Centralizing configuration

Read environment variables in exactly one module and export a frozen, validated config object. Everywhere else imports that object, so nothing reaches into process.env directly and a missing variable fails loudly at startup rather than mysteriously at runtime.

// src/config/index.js
function required(name) {
  const value = process.env[name];
  if (!value) {
    throw new Error(`Missing required env var: ${name}`);
  }
  return value;
}

export const config = Object.freeze({
  port: Number(process.env.PORT ?? 3000),
  databaseUrl: required("DATABASE_URL"),
  nodeEnv: process.env.NODE_ENV ?? "development",
});

Output:

Error: Missing required env var: DATABASE_URL
    at required (src/config/index.js:4:11)

By layer vs by feature

The structure above groups files by their technical role. That reads well for small and medium apps, but once you have dozens of features, a single change means jumping between routes/, controllers/, and services/ folders.
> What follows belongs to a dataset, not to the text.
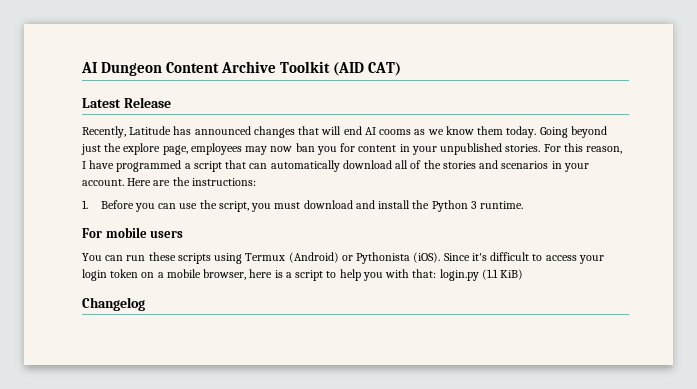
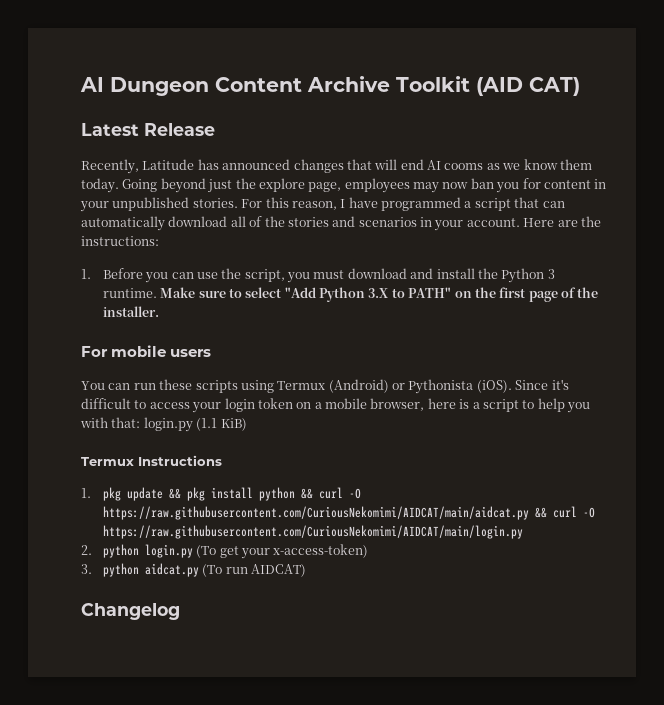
(523, 205) none -> [160,287,599,302] [102,306,159,317] Make sure to select "Add Python 3.X to PATH" on the first page of the installer.
(524, 274) none -> [81,455,222,466] [81,487,361,501] [102,506,595,520] [102,525,523,539] [81,544,369,559] [81,563,306,577] // Termux Instructions // 1. pkg update && pkg install python && curl -O https://raw.githubusercontent.com/CuriousNekomimi/AIDCAT/main/aidcat.py && curl -O https://raw.githubusercontent.com/CuriousNekomimi/AIDCAT/main/login.py // 2. python login.py (To get your x-access-token) // 3. python aidcat.py (To run AIDCAT)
The alternative is to group by feature (sometimes called a “modular” or “vertical slice” layout), where everything for one domain lives together.

src/
├── features/
│   ├── user/
│   │   ├── user.routes.js
│   │   ├── user.controller.js
│   │   ├── user.service.js
│   │   └── user.repository.js
│   └── billing/
│       ├── billing.routes.js
│       └── billing.service.js
├── shared/              # cross-cutting code used by many features
└── app.js
ApproachBest whenStrengthWeakness
By layerSmall/medium apps, few domainsEasy to learn, clear layersFeatures scatter across folders
By featureLarge apps, many domains, teamsHigh cohesion, easy to delete a featureRisk of duplicated cross-cutting code

A practical rule: start by layer, and switch to by-feature when a single folder (say services/) starts holding files from unrelated domains. The two are not exclusive — many large apps group by feature at the top level and keep the same route/controller/service layers inside each feature.

Best practices

  • Keep each layer ignorant of the ones above it: services must never touch req/res, and repositories must never know about HTTP.
  • Inject dependencies through constructors or factories so layers can be tested with fakes; do the wiring in one composition root (app.js).
  • Split app construction (app.js) from process startup (server.js) to make integration tests painless.
  • Parse and validate configuration in a single config/ module and import the frozen result everywhere else.
  • Mirror your source tree in tests/ so a reader can find the test for any file by its path.
  • Start grouped by layer and migrate to grouping by feature only when folders begin mixing unrelated domains.
  • Keep utils//shared/ small and intentional; a sprawling “utils” folder is usually a missing abstraction in disguise.